----- EXCERPTED DATA -----
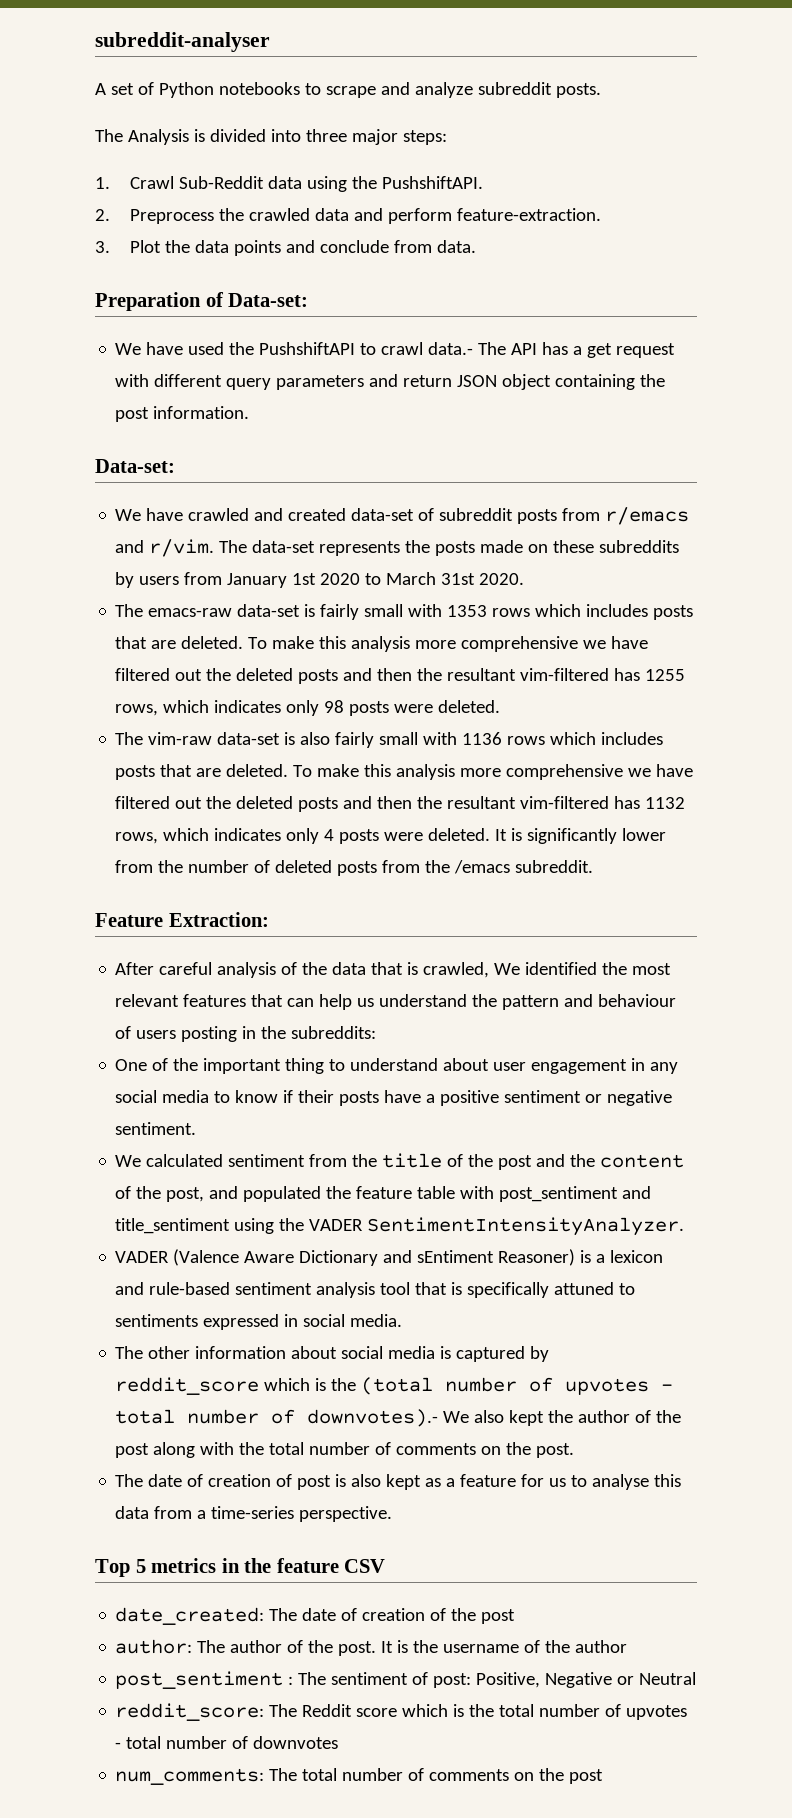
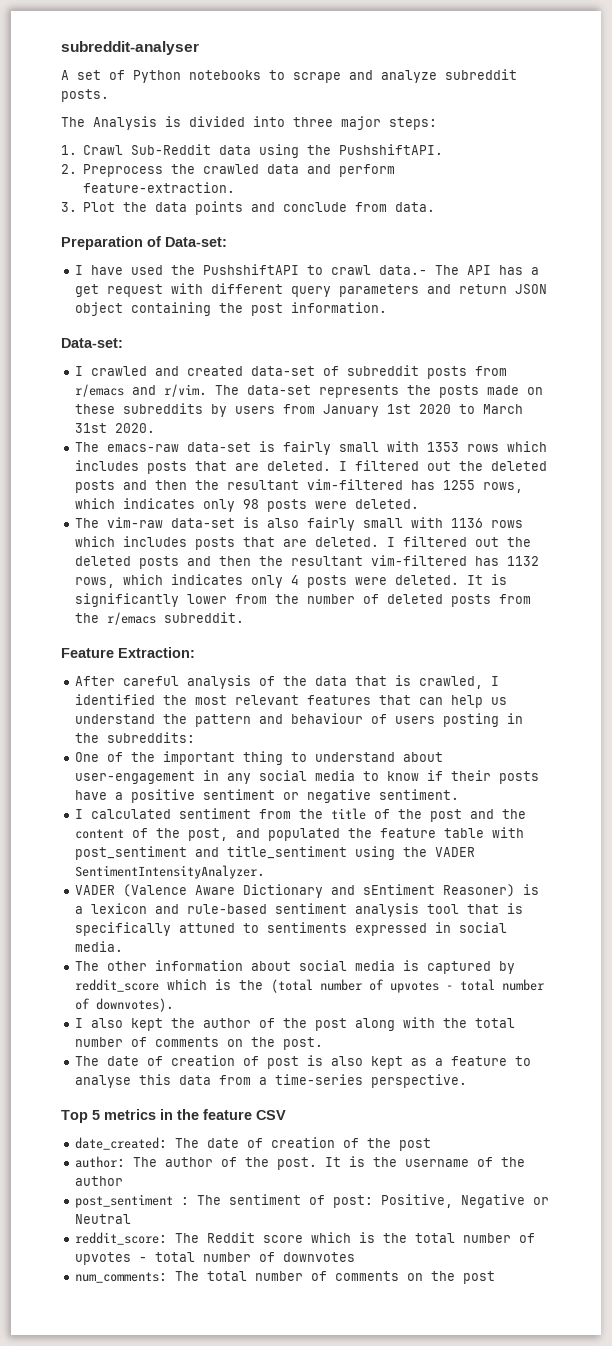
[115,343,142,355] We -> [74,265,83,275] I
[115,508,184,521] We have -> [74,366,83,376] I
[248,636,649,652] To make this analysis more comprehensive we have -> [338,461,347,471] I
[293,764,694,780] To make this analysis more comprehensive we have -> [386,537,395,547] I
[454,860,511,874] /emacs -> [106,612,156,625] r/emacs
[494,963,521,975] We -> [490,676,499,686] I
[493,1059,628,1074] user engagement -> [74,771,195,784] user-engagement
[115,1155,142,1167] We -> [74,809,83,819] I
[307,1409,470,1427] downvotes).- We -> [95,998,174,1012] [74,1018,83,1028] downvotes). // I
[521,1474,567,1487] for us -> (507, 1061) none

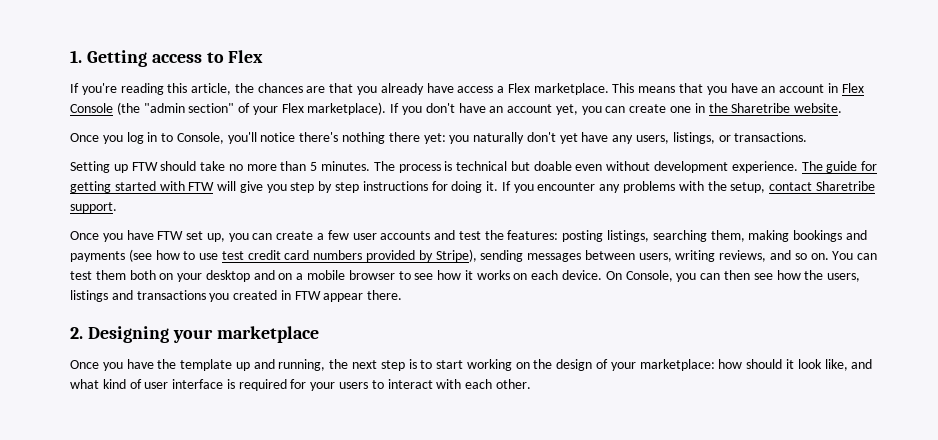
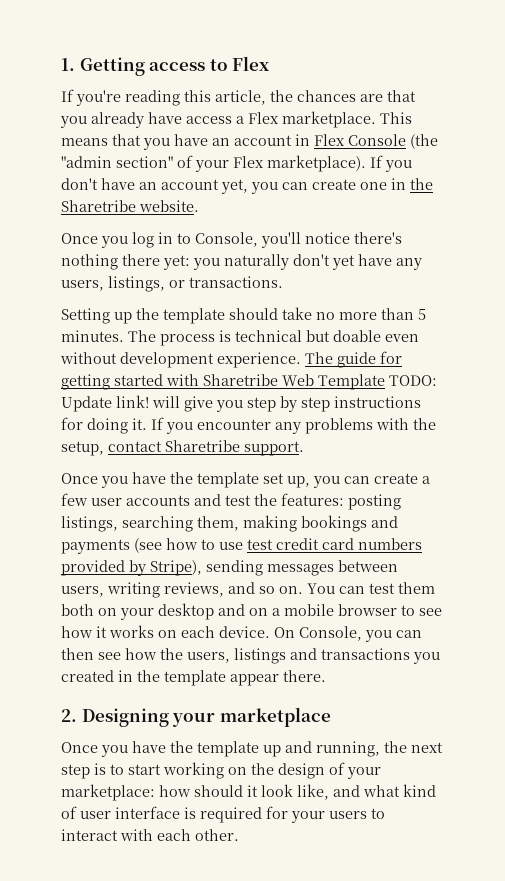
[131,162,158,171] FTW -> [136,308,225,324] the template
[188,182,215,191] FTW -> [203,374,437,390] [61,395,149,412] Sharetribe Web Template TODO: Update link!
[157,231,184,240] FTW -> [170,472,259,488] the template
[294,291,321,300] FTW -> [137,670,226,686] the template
-----
:: WHAT THE EXERCISE ASKS ::
Where a line of the records has the string "this", return that line.

:: TASK RESPONSE ::
[248,636,649,652] To make this analysis more comprehensive we have -> [338,461,347,471] I
[293,764,694,780] To make this analysis more comprehensive we have -> [386,537,395,547] I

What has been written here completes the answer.